Records drawn from a dataset:
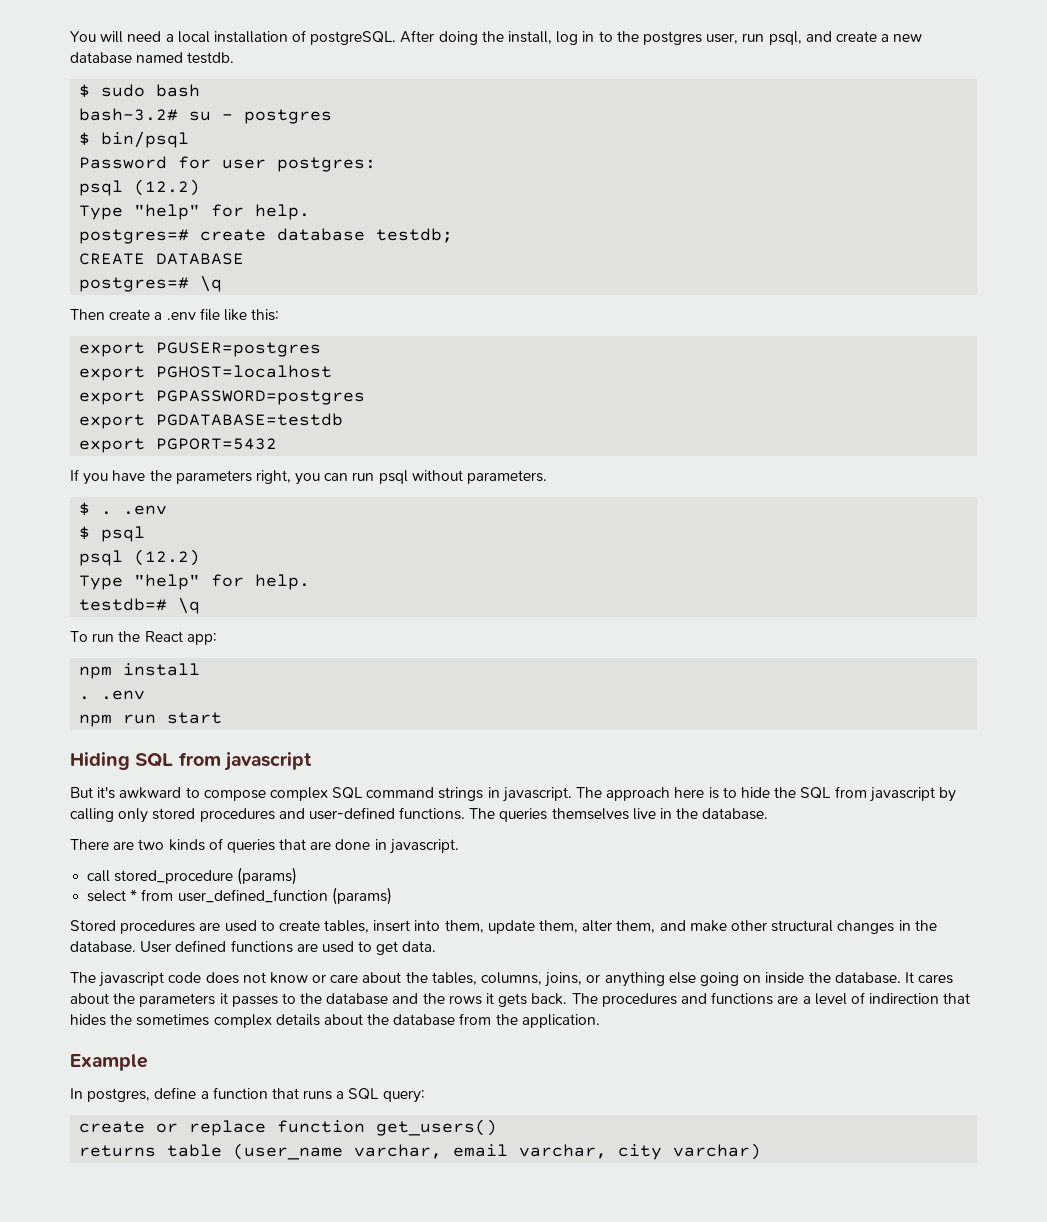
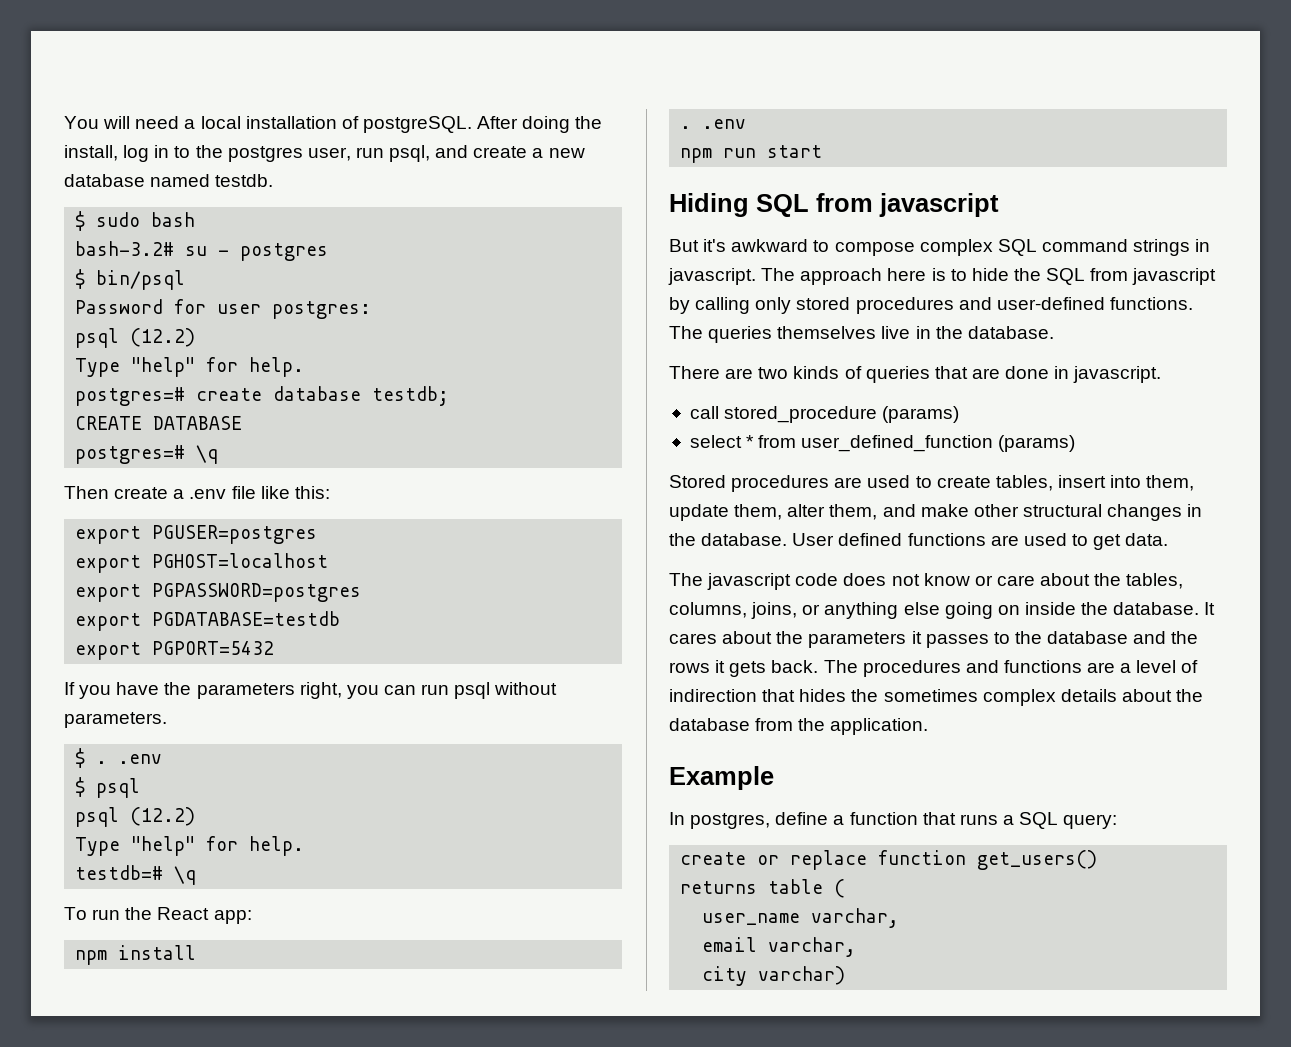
[233,1143,443,1160] (user_name varchar, -> [834,879,846,898] [702,908,900,928] ( // user_name varchar, //
(608, 1151) none -> (857, 947) //

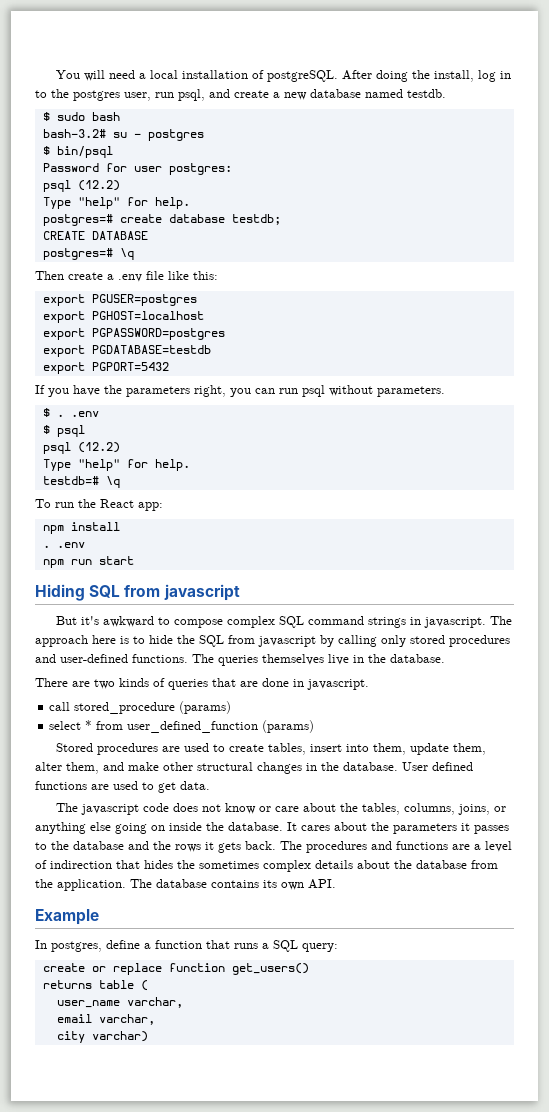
(929, 726) none -> [130,879,336,890] The database contains its own API.

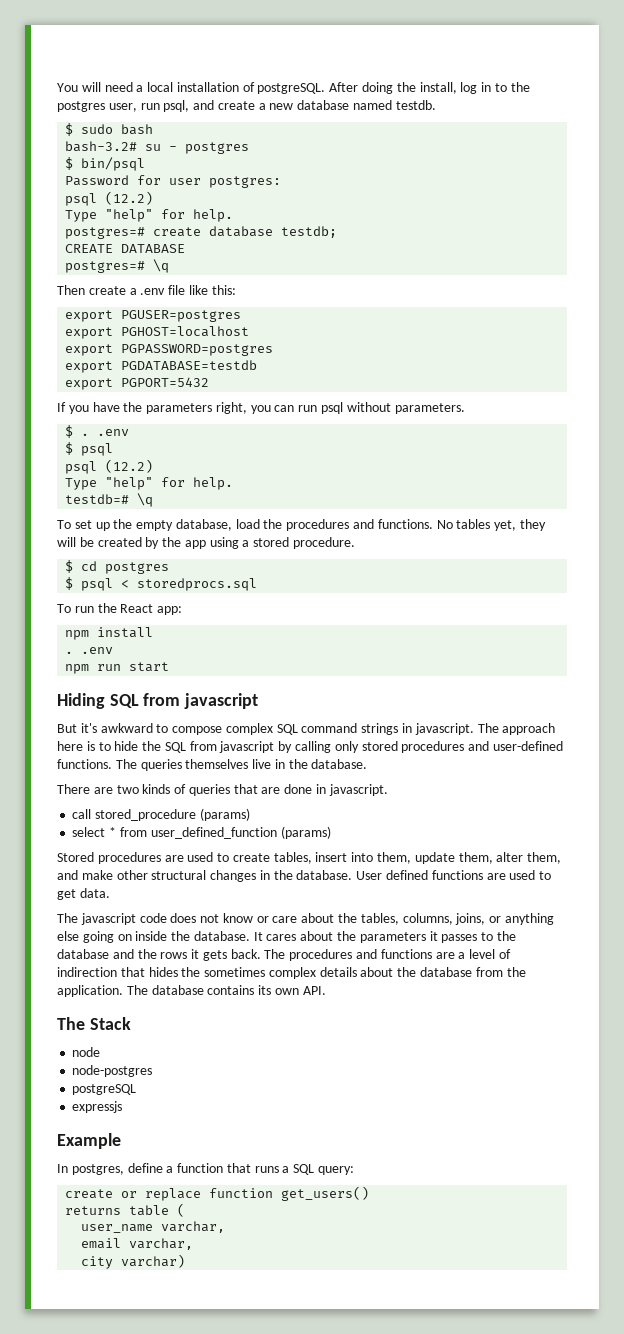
(120, 482) none -> [57,519,546,531] [57,537,356,549] [65,560,170,574] [65,577,258,591] // To set up the empty database, load the procedures and functions. No tables yet, they will be created by the app using a stored procedure. // $ cd postgres // $ psql < storedprocs.sql
(336, 884) none -> [57,1017,131,1030] [72,1047,101,1057] [72,1065,153,1077] [72,1084,137,1095] [72,1101,123,1113] // The Stack // node // node-postgres // postgreSQL // expressjs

Exercise goal: Output only the lines from the start of the data through the line that holds "(929, 726) none". Keep them exact and leave the pictures out.

Exercise result:
[233,1143,443,1160] (user_name varchar, -> [834,879,846,898] [702,908,900,928] ( // user_name varchar, //
(608, 1151) none -> (857, 947) //

(929, 726) none -> [130,879,336,890] The database contains its own API.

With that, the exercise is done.